In a report Roberts coauthored through the American Society for Microbiology, he puts forward an idea for a high-throughput genome annotation initiative that would begin with prokaryote genomes and entail the establishment of a central genome annotation database. Prokaryotic organisms are ideal because “the genes are not split into pieces” and “the genomes are smaller and more manageable,” Roberts says. Besides, progress with a prokaryote is a first step toward much more complex organisms, he adds. “If we’re ever going to understand how life works, we’ve got to understand how the simplest life works.”
Roberts had stumbled upon a very simple idea to get the annotation community moving forward: using the work done by a lab’s rotation students to fill in holes in genome knowledge. “It’s a good project for a graduate student,” he says. “[They can] clone out the gene and make a protein test for activity. … If they were lucky they could actually identify the biochemical function and they could get a paper out of it. If the lab were given a little bit of money as a reward for having done it, there would be incentive for them to put students on this.”

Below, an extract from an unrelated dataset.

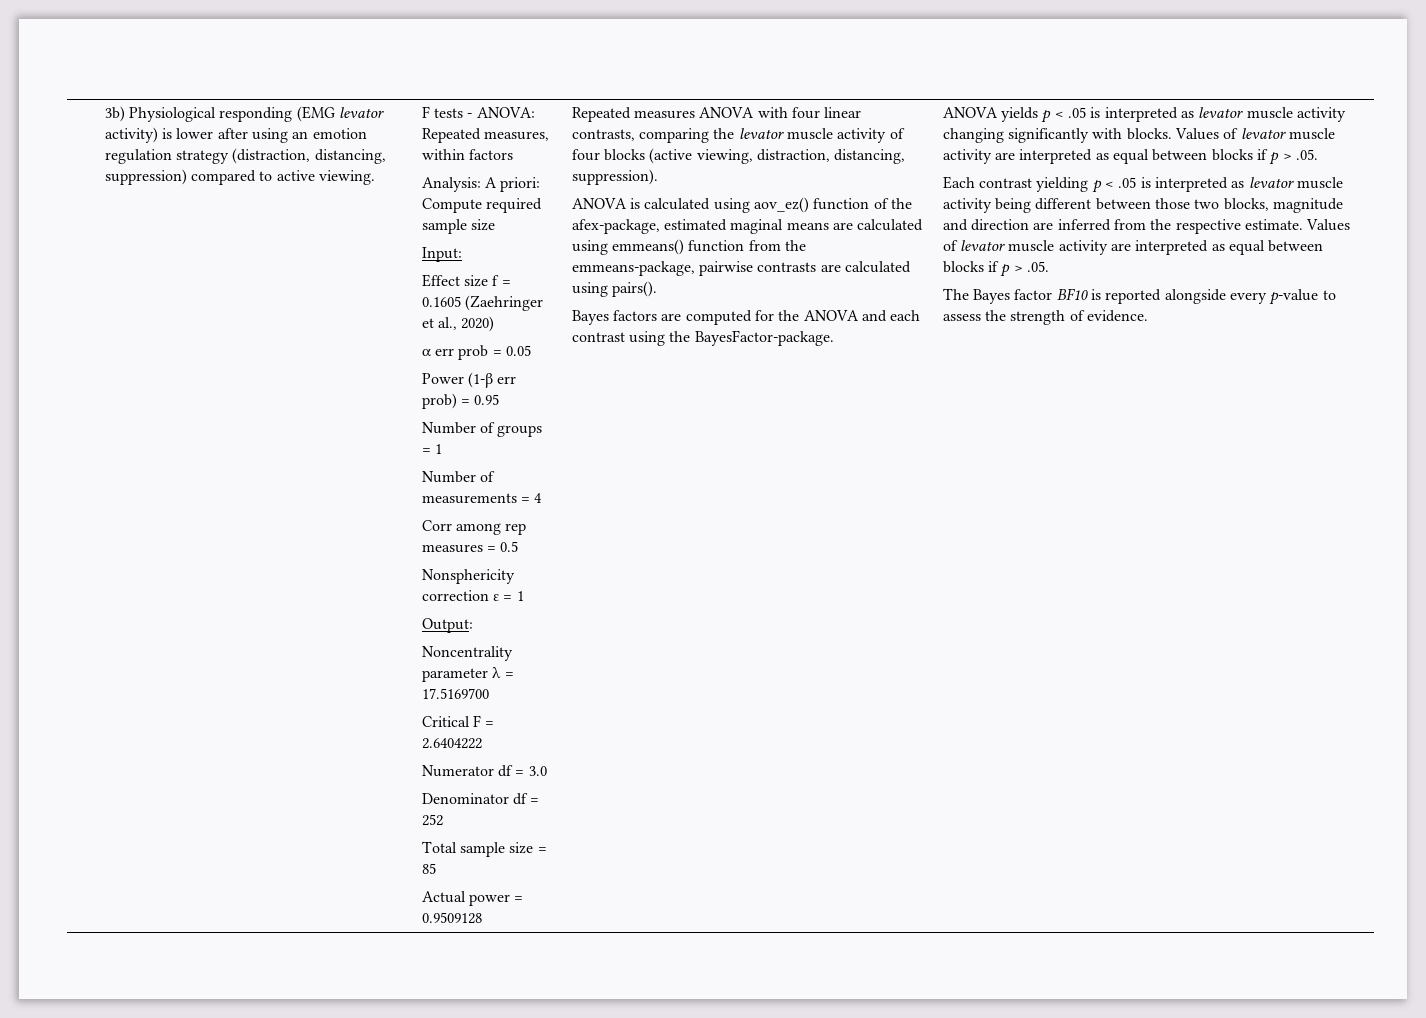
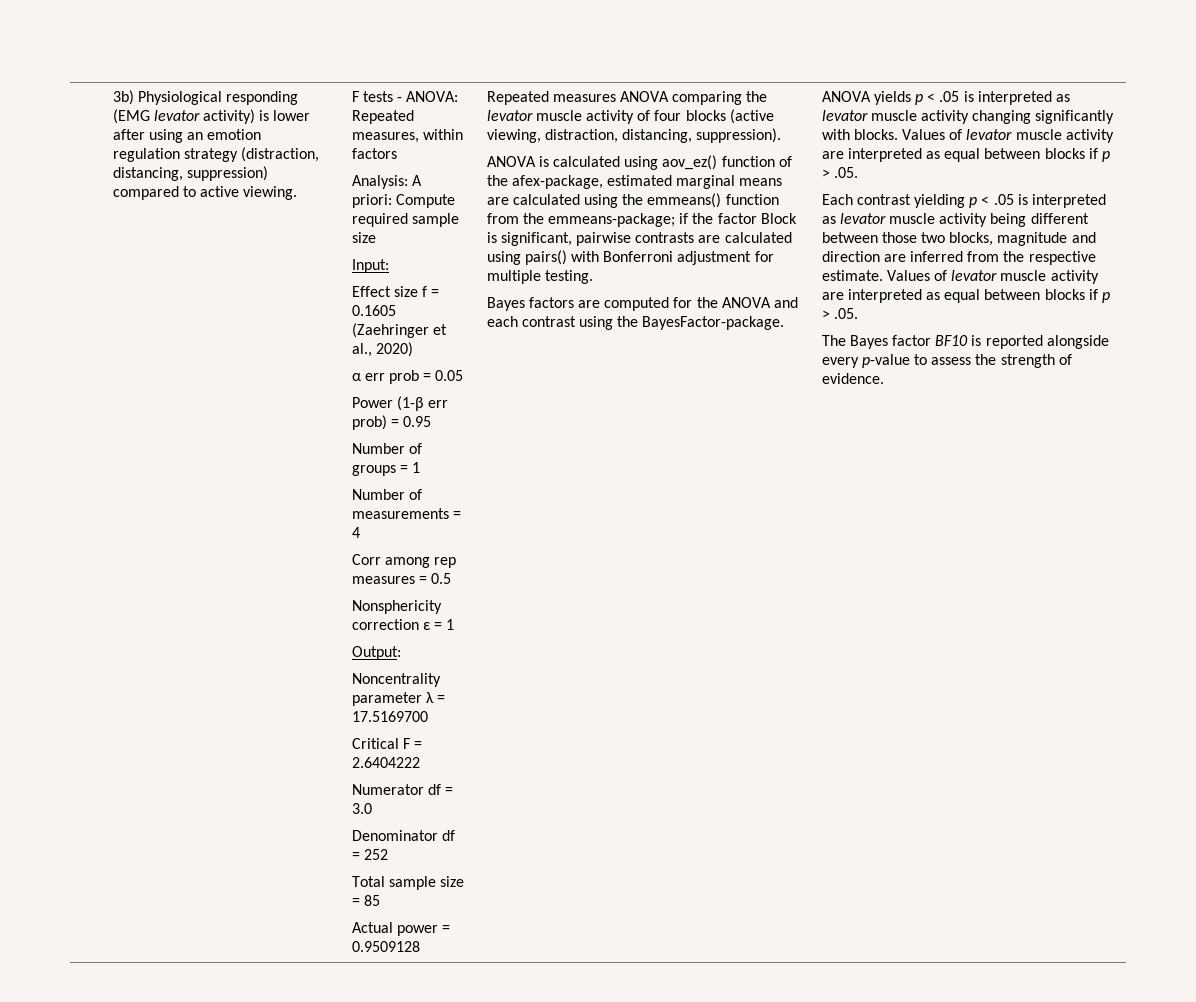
- Repeated measures ANOVA with four linear contrasts, comparing the levator muscle activity of four blocks (active viewing, distraction, distancing, suppression).
+ Repeated measures ANOVA comparing the levator muscle activity of four blocks (active viewing, distraction, distancing, suppression).
- ANOVA is calculated using aov_ez() function of the afex-package, estimated maginal means are calculated using emmeans() function from the emmeans-package, pairwise contrasts are calculated using pairs().
+ ANOVA is calculated using aov_ez() function of the afex-package, estimated marginal means are calculated using the emmeans() function from the emmeans-package; if the factor Block is significant, pairwise contrasts are calculated using pairs() with Bonferroni adjustment for multiple testing.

Roberts isn’t exaggerating when he says “little amount” — he’s talking $5,000, maybe $10,000 to cover this kind of work. “If you’ve already got a rotation student to do the work and you already have the substrates and the expertise in your lab, then the incremental costs are actually quite low.” Even a $5,000 grant would more than cover expenses and still provide some incentive, he says.
In the report, authors suggest gathering a core group of bioinformatics experts to identify good candidate genes for students to work on. That master list would be posted online, and people from labs around the world could sign up to do one or two. “It’s a high-throughput project — in parallel rather than in series,” Roberts says.
Roberts originally published this concept in a paper in PLoS Biology, and when he forwarded it around to some people at funding agencies, they took note, inviting him to convene a workshop to talk about this issue. Roberts says the idea was well received at the workshop, but that creating a new funding mechanism will be a major cultural challenge for the agencies.
Still, he argues, pursuing genome annotation is a sensible step in the progression of dollars spent on genomics. “Funding agencies are spending a huge amount of money on genome sequencing,” Roberts says, “and the only way you’re going to get the value back out of that is” by thoroughly annotating that sequence.